Since the computation encapsulated in a reference can be arbitrarily expensive, it is usually a good idea to avoid recomputing its value() more often than necessary.

In particular, because references are modeling pure computations, there is no reason to recompute the value() of reference if its inputs has not changed. While it is not always possible to enumerate the inputs to a reference, it can be done in a lot of cases.

For example, Handlebars helpers are required to be pure functions that operate solely on their inputs (arguments). If the inputs have not changed, the result of the helper invocation will also remain unchanged.

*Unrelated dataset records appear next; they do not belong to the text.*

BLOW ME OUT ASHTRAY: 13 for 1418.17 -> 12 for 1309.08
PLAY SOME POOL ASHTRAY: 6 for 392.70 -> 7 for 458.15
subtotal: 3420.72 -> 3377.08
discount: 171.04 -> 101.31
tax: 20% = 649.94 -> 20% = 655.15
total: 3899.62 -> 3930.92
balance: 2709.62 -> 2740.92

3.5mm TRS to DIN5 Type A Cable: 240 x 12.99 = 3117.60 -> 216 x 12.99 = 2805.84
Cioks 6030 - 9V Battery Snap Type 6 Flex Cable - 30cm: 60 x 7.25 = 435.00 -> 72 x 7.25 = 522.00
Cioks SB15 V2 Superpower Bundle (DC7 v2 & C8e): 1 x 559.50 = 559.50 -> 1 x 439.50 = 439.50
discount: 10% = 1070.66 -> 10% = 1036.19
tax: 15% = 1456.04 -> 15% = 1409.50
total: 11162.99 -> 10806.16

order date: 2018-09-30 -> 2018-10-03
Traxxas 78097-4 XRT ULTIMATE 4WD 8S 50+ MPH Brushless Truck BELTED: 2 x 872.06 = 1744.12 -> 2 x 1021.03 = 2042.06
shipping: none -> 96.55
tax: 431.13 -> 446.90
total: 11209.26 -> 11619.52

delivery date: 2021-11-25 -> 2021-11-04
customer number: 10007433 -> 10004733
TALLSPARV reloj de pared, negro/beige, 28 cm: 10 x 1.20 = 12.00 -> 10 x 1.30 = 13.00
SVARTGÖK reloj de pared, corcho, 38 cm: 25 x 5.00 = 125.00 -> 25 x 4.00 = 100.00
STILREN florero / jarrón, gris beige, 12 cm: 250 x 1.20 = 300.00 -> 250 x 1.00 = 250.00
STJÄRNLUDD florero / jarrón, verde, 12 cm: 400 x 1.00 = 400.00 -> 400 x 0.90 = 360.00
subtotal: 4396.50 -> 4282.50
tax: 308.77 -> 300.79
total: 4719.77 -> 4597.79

Consider this simple example:

<p>{{uppercase (concat book.title ": " book.subtitle)}}</p>

The concat and uppercase helpers can be modeled as such:

class ConcatReference implements Reference<string> {
  private parts: Reference<string>[];

  constructor(...parts: Reference<string>[]) {
    this.parts = parts;
  }

  value(): string {
    return this.parts.map(reference => reference.value()).join('');
  }
}

class UppercaseReference implements Reference<string> {
  private str: Reference<string>;

  constructor(str: Reference<string>) {
    this.str = str;
  }

  value(): string {
    return this.str.value().toUpperCase();
  }
}

///

// <p>{{uppercase (concat book.title ": " book.subtitle)}}</p>

let book = {
  title: 'The Lord of the Rings',
  subtitle: 'The Fellowship of the Ring'
};

let titleReference: Reference<string> = {
  value() {
    return book.title;
  }
};

let seperatorReference: Reference<string> = {
  value() {
    return ': ';
  }
};

let subtitleReference: Reference<string> = {
  value() {
    return book.subtitle;
  }
};

let result: Reference<string> = (
  new UppercaseReference(
    new ConcatReference(
      titleReference,
      seperatorReference,
      subtitleReference
    )
  )
);

result.value(); // => 'THE LORD OF THE RINGS: THE FELLOWSHIP OF THE RING'

book.subtitle = 'The Two Towers';

result.value(); // => 'THE LORD OF THE RINGS: THE TWO TOWERS'

In this case, the inputs to both ConcatReference and UppercaseReference are quite clear: ConcatReference takes an array of references as input, therefore it only needs to be recomputed if and only if any of the input references have "changed" (i.e. a "reduce" operation); on the other hand, UppercaseReference takes a single reference as input, so it should be recomputed if and only if the input reference has "changed" (i.e. a "map" operation).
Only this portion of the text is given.